● **Extracted information**:
* * * *
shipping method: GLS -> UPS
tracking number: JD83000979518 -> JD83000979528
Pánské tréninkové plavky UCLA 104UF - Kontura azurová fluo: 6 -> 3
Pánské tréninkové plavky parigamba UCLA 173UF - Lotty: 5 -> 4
* * * *
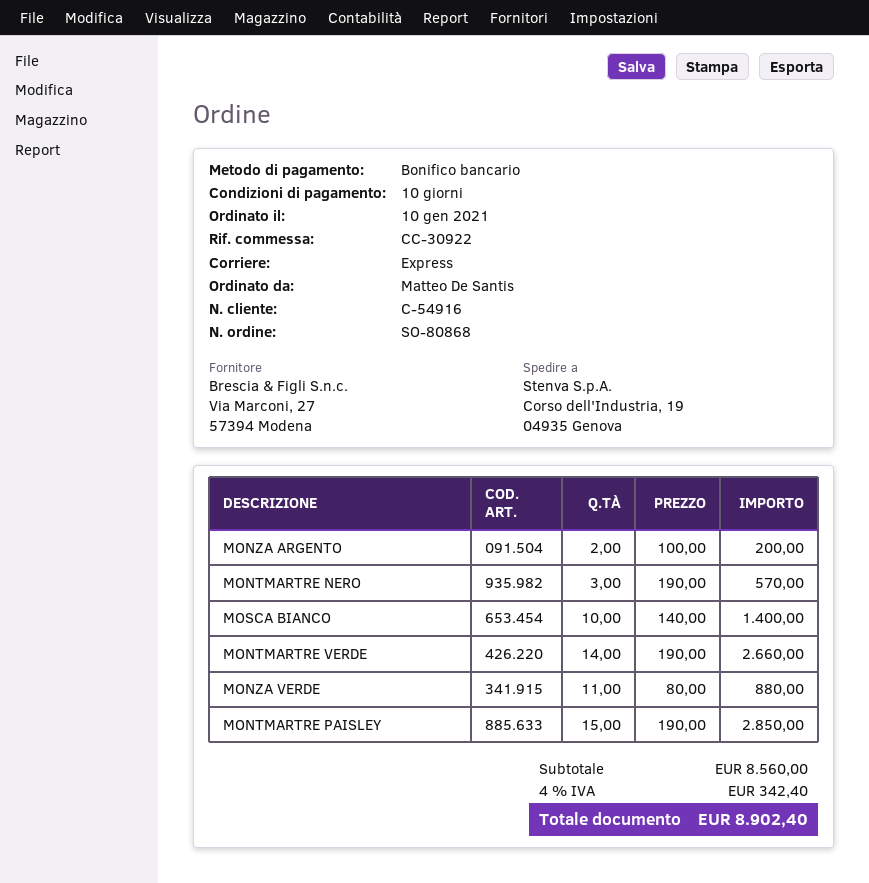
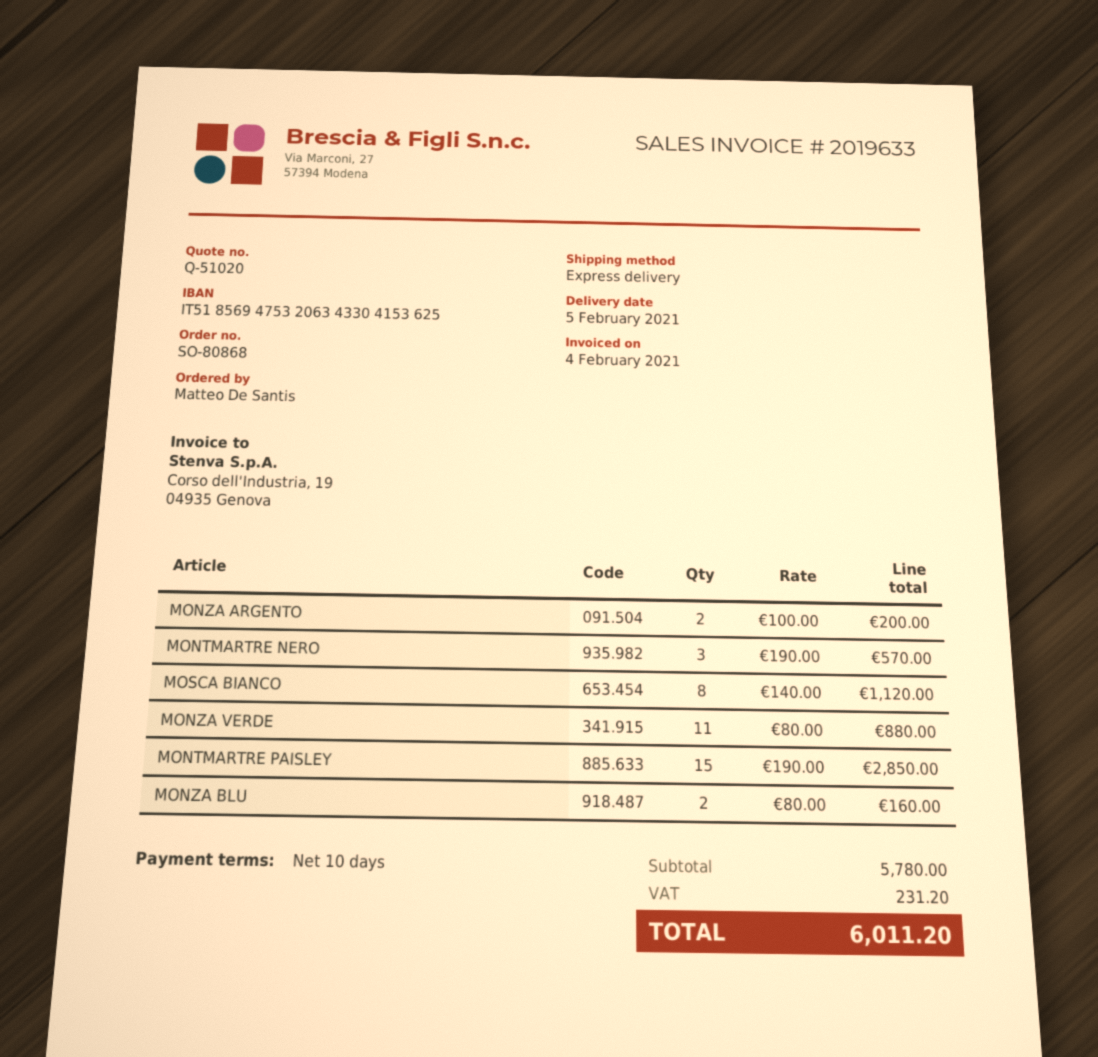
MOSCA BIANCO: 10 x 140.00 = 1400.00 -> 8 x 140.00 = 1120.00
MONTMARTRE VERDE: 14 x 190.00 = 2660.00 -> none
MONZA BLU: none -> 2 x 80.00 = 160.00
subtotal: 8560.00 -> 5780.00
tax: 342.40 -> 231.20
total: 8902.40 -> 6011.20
* * * *
● **Problem statement**:
Wherever the word "UCLA" occurs in the data above, copy the line it sits in.

● **Completed exercise**:
Pánské tréninkové plavky UCLA 104UF - Kontura azurová fluo: 6 -> 3
Pánské tréninkové plavky parigamba UCLA 173UF - Lotty: 5 -> 4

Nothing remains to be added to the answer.